A friend and colleague (Jarek Nabrzyski) asked whether or not I would be able to compute the degree world constitutions embodied the ideals of human rights, and this missive outlines my successes or lack thereof.

More specifically, I charged myself with the task of measuring "human rights-ness" in world constitutions. To accomplish this task I thought I could count & tabulate the relative frequency of words/phrases connoting human rights in world constitutions, and then address the question, "What country's constitution embodies the greatest degree of human rights?" In the end, I believe the measurements are counter-intuitive.

Creating the corpus

To do this good work, I first needed to create an as comprehensive collection of world constitutions as possible, and I believe I found such a collection at Constitute.

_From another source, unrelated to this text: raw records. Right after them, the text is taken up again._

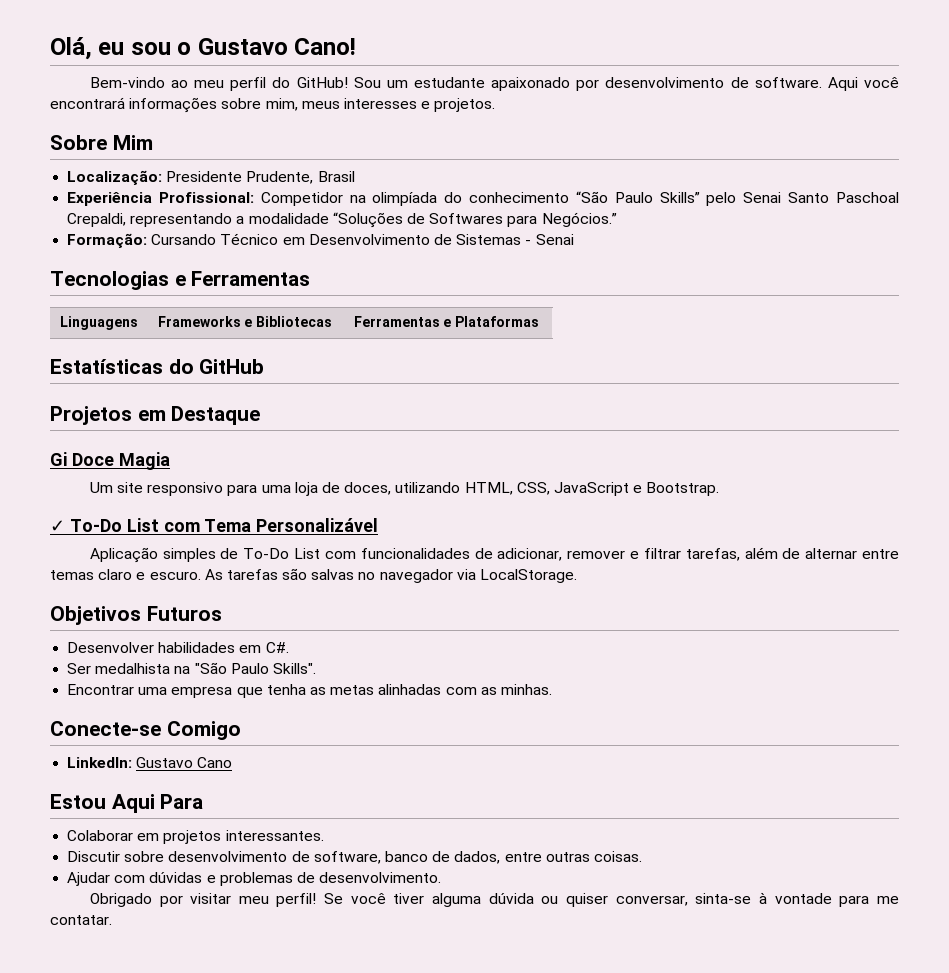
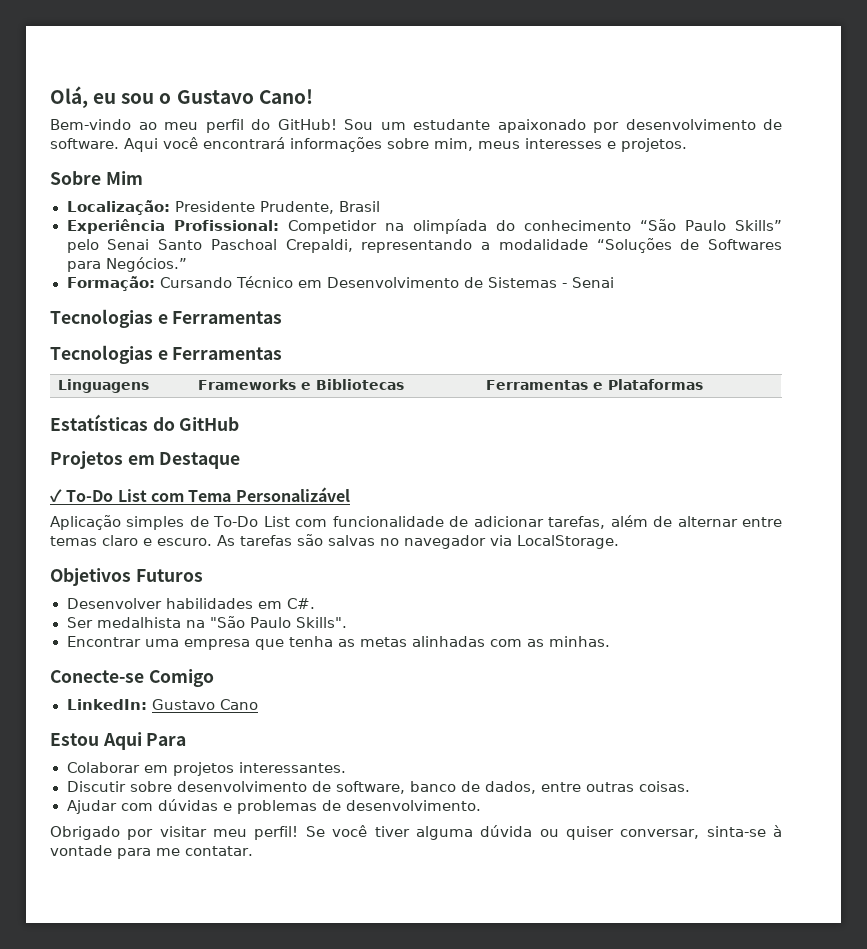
  Formação: Cursando Técnico em Desenvolvimento de Sistemas - Senai
+ Tecnologias e Ferramentas
- Gi Doce Magia
- Um site responsivo para uma loja de doces, utilizando HTML, CSS, JavaScript e Bootstrap.
- Aplicação simples de To-Do List com funcionalidades de adicionar, remover e filtrar tarefas, além de alternar entre temas claro e escuro.
+ Aplicação simples de To-Do List com funcionalidade de adicionar tarefas, além de alternar entre temas claro e escuro.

Upon perusing their collection of constitutions, I discovered each constitution was available in three formats: 1) PDF, 2) HTML, and 3) XML. I proceeded to download/cache each, which you can peruse them for yourself: pdf, html, and xml.

To do text mining or natural language processing against a file one must have plain text, and while it is possible to extract the plain text from PDF and HTML files, I found the plain text extracted from these formats to be less than satisfactory. For example, the PDF files contain an abundance of commentary which I did not need nor want, and the plain text extracted from the HTML files seemed inconsistent. In the end I programmatically extracted the desired plain text from the XML files, and the result can be found in the txt directory -- the local corpus of files which will be computed upon.

Corpus size and scope

My next step was to become more familiar with the corpus's size and scope, and to do this work I employed a locally developed tool called the Distant Reader. The Reader takes an almost arbitrary number of files of any type as input, extracts the documents's plain text, applies feature extraction against each document, and distills the results into a platform- and network-independent data set. These data sets are affectionately called "study carrels". Given a study carrel the student, researcher, or scholar is then able to address all sorts of research questions using a myriad of graphical user interface applications, Web interfaces, or application programmer interfaces of just about any computer language. For example, I have used the Reader to address research questions such as: how do students discern their college major or their career path, to what degree does presidential political pressure effect the actions of the Federal Reserve Bank, or what are some of the similarities and differences in a given set of 600 Victorian novels.

Size

After applying the Reader to the collection of constitutions, I learned a number of things. For example, there are 193 items in the collection, and the total size of the collection -- measured in words -- is about 4.7 million. Thus, on average, each constitution is about 2,400 words long. By way of comparison, many scholarly journal articles are between 5,000 and 6,000 words long, Melville's Moby Dick is .25 million words long, and the Bible is about .8 million words long. Put another way, the corpus is about the size of 59 Bibles.

Scope

To determine the scope of the corpus, I applied a number of modeling techniques. For example, I counted & tabulated the most frequent unigrams and bigrams (one-word, and two-word phrases). Using other techniques I extracted the most frequent names of organizations as well as a set of statistically significant keywords. Visualizing these results as word clouds, these models: 1) help the uninitiated garner a broader understanding of the corpus, and 2) help the person familiar with constitutional law articulate details.

bigrams
unigrams and bigrams

nouns
nouns and proper nouns

persons and geo-political entities

organizations and keywords

(The Reader creates a generic report against any and every study carrel, and the report hightlights many of the carrels' extracted features, like the ones above. For more detail, see the generic index page.)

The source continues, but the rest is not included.